Given records ▸
[Start of section]

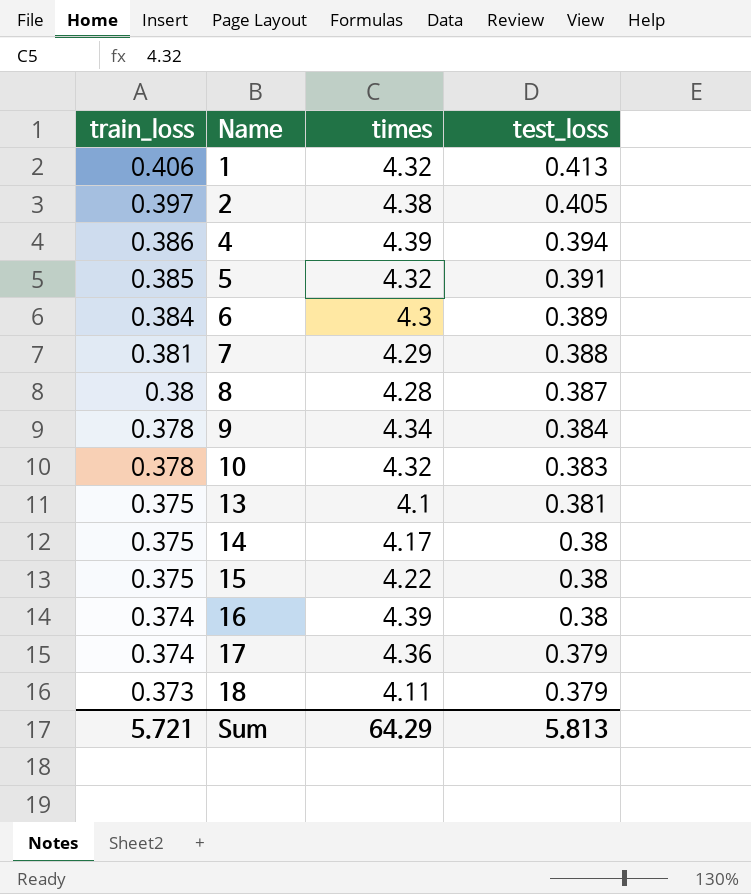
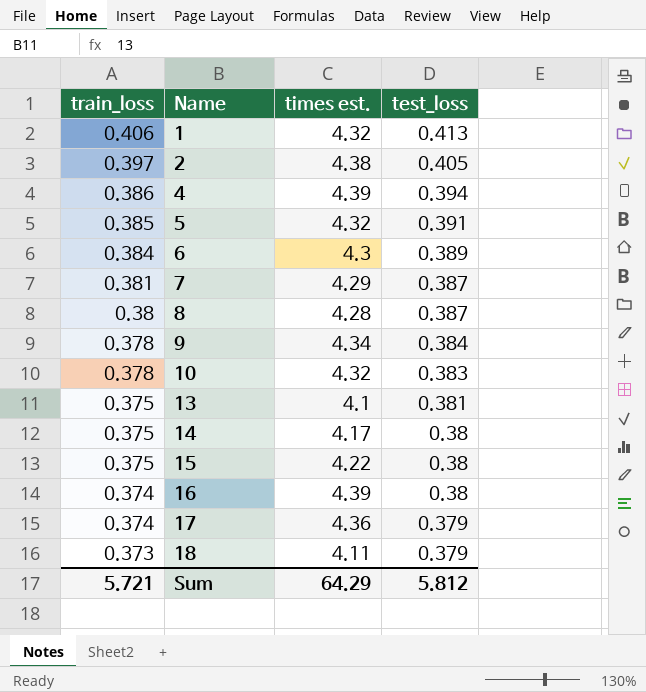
column name: times -> times est.
7 | test_loss: 0.388 -> 0.387
Sum | test_loss: 5.813 -> 5.812

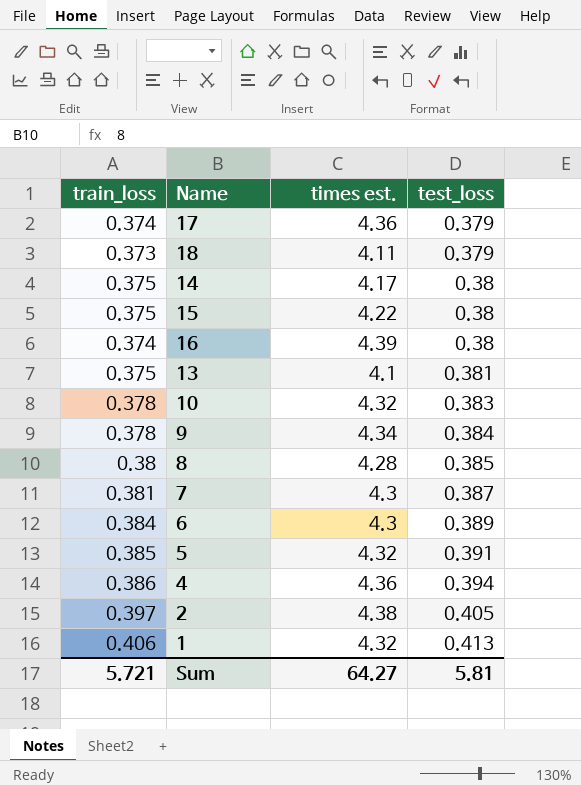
row order: train_loss descending -> test_loss ascending
8 | test_loss: 0.387 -> 0.385
7 | times est.: 4.29 -> 4.3
4 | times est.: 4.39 -> 4.36
Sum | times est.: 64.29 -> 64.27
Sum | test_loss: 5.812 -> 5.81

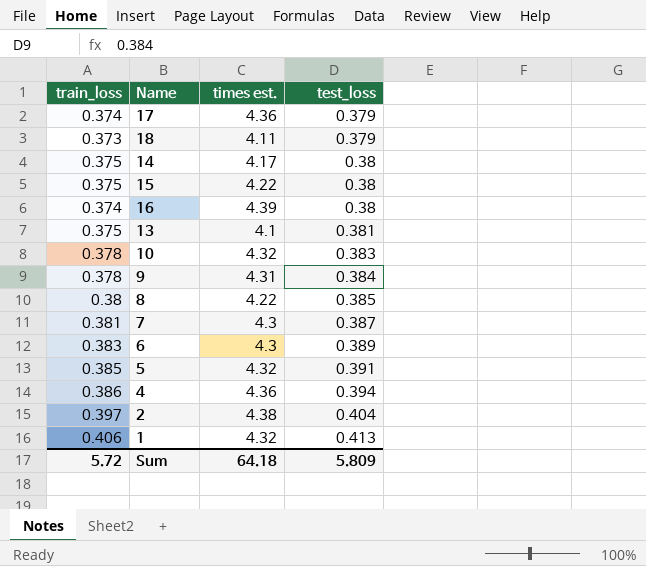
9 | times est.: 4.34 -> 4.31
8 | times est.: 4.28 -> 4.22
6 | train_loss: 0.384 -> 0.383
2 | test_loss: 0.405 -> 0.404
Sum | train_loss: 5.721 -> 5.72
Sum | times est.: 64.27 -> 64.18
Sum | test_loss: 5.81 -> 5.809

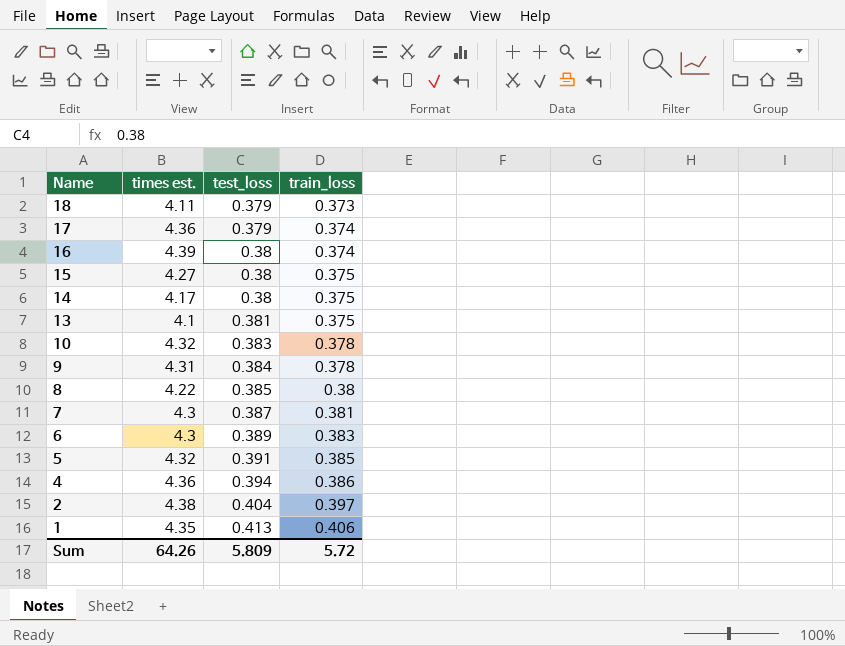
row order: test_loss ascending -> Name descending
column train_loss | position: 1 -> 4
15 | times est.: 4.22 -> 4.27
1 | times est.: 4.32 -> 4.35
Sum | times est.: 64.18 -> 64.26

[End of section]

Problem requirements ▸ Select every line in the records above that contains the word "times".

Exercise answer ▸
column name: times -> times est.
7 | times est.: 4.29 -> 4.3
4 | times est.: 4.39 -> 4.36
Sum | times est.: 64.29 -> 64.27
9 | times est.: 4.34 -> 4.31
8 | times est.: 4.28 -> 4.22
Sum | times est.: 64.27 -> 64.18
15 | times est.: 4.22 -> 4.27
1 | times est.: 4.32 -> 4.35
Sum | times est.: 64.18 -> 64.26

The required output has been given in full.